Староверы безмолвно и печально глядели в открытую дверь и в окно. Сам Масляев, помолчав немного, спросил у меня весьма кротко и уважительно:
– А позвольте узнать, ваше высокоблагородие, в чем же меня обвиняют?
Я не спускал с него глаз и громко, чтобы слышали единоверцы его, повторил кратко рассказ судебного следователя об его побеге из города зимней ночью на тройке, о том, как он душил свою почти слепую и старую благодетельницу и как потом сбросил с саней испуганных участников своего злодеяния.
Масляев стоял передо мной, опершись локтем на комод, и пока я говорил, у него на лице не выразилось никакой перемены, не было ни малейшего содрогания или смущения…
Он только раза два-три вздохнул, поднял глаза к небу, и когда я кончил, произнес печально, но с мужественным спокойствием:
– Боже, Боже! В чем обвиняют! Какая клевета!
Я не верил ему; но все-таки вид его был такой почтенный, приемы и тон так достойны, что отвращения он во мне никакого не возбуждал.
Любопытно, очень любопытно мне было бы знать, что в самом деле думали про себя эти собравшиеся на моем дворе русские люди?
Но они молчали.
«Таврида» в этот раз опоздала, и нам нужно было бодрствовать за полночь. Я не хотел ни на кого положиться, все время не отлучался от дома и не ложился спать.
До самого позднего вечера ко мне беспрестанно обращались то с тем, то с другим, то с вопросом, то с просьбой.
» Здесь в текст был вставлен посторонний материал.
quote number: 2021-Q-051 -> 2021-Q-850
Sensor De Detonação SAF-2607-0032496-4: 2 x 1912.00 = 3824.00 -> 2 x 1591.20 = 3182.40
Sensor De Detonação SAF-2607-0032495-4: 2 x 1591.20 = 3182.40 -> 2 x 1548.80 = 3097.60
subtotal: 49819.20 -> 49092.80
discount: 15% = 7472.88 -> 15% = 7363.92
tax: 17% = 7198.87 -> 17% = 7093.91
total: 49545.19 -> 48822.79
Приехала жена Масляева из Галаца, проститься с ним.
– Позвольте ей к нему?
– Пустить, только удвоить надзор…
– Принесли для Масляева большой хлеб…
– Разрезать его; нет ли в нем чего-нибудь… маленькой пилы или еще чего-нибудь?
– Жена привезла ему какую-то шапочку на дорогу.
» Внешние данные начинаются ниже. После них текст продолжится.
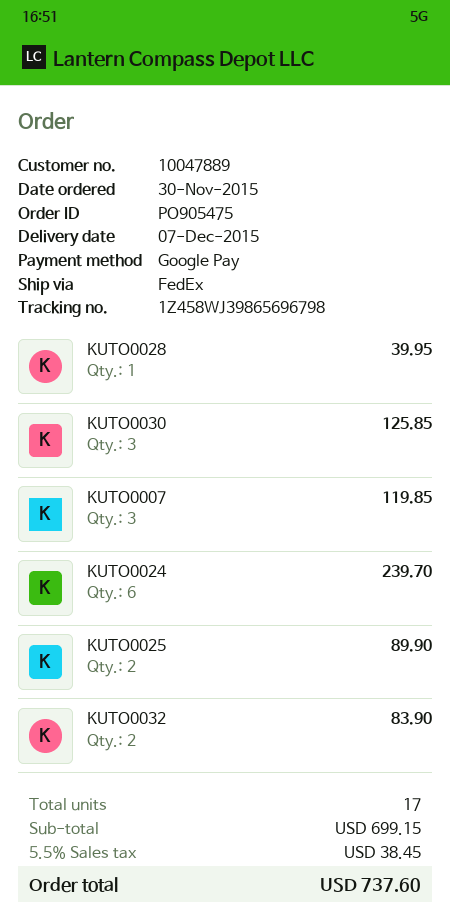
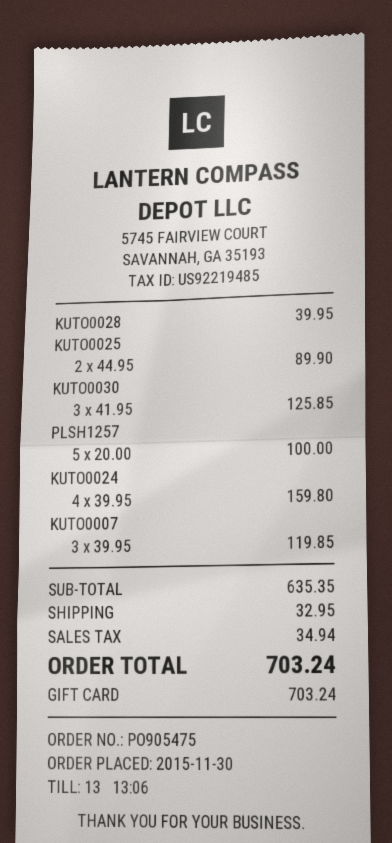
payment method: Google Pay -> gift card
KUTO0024: 6 for 239.70 -> 4 for 159.80
KUTO0032: 2 for 83.90 -> none
PLSH1257: none -> 5 for 100.00
subtotal: 699.15 -> 635.35
shipping: none -> 32.95
tax: 38.45 -> 34.94
total: 737.60 -> 703.24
– Надо осмотреть и шапочку. Шапочку при мне мнут, выворачивают.
– Масляев нестерпимо страдает от колодок. У него руки очень велики и толсты, а колодки, которые надели на него турки, слишком тесны.
– Послать в Порту; просить у паши самые большие колодки и принести ко мне.
Приносят. Иду сам с ключом. Масляев протягивает мне руки с видом смирения и покорности… Я отпираю сам тесные колодки, надеваю ему большие, опять запираю и кладу ключ в карман.
Человек десять староверов опять глядят на нас в решетчатое окно маленькой комнаты…
Помню – во все это время, пока я отпирал, снимал, надевал, запирал, я думал про себя:
«Вот теперь что ему с его силой стоит ударить меня по голове железной колодкой этой?.. Староверы могли бы в один миг обезоружить больного и полусонного мальчишку-турка, прежде чем он успел бы взвести курок… и… все кончено! Дунай в десяти шагах…»
Конечно, если бы в них, в старообрядцах, было возбуждено какое-нибудь сильное чувство, или ненависть к нам, или симпатия и глубокое сострадание к нему – материальных средств защититься от внезапного нападения у нас почти не было.
Однако и Масляев был кроток, как агнец, и староверы оставались лишь задумчивыми и серьезными зрителями…
Это все, впрочем, ничего… Но затрудняла очень жена Масляева.
К вечеру она стала просить позволения остаться при нем и ночью до самого прихода «Тавриды».
Нельзя было разрешить этого. Как ручаться, что успел предусмотреть все возможности побега или те ухищрения, к которым может прибегнуть такой изобретательный и отважный человек, каким мне самому казался обвиняемый, и каким он являлся и в записке следователя и по словам предавших его единоверцев.
Жена его была тут уже давно; она долго сидела у него в комнате. Они могли успеть уже уговориться и сообразить целый план таких действий, которые мне и на ум не приходили.
Однако все близкие мои, все окружающие меня, все домочадцы мои стояли в этом случае за пленника и жену его. Драгоман говорил мне робко:
– Я думаю, что можно ей позволить это!
Молодые ребята, молдаван и араб, – оба глядели жалостливо и говорили, что он «бедный» и от этих новых наручников, от больших, все-таки страдает…
Сидел у меня в это время наш доктор, Эпштейн, один из самых добрых и благородных людей, каких я только в жизни встречал…
У него даже слезы были на глазах…
Под влиянием всего этого я вышел сам поговорить с рыдающей попадьей. Женщина она была совсем простая; полная, средних лет, не хороша и не дурна. Одета была она совсем по-русски. Передник под мышками, сарафан, ситцевый платочек… На дворе дул сильный ветер; пыль поднималась столбом ей в лицо, и длинный передник ее, эта калужская «занавеска», столь родная на дальней чужбине, развевалась туда и сюда.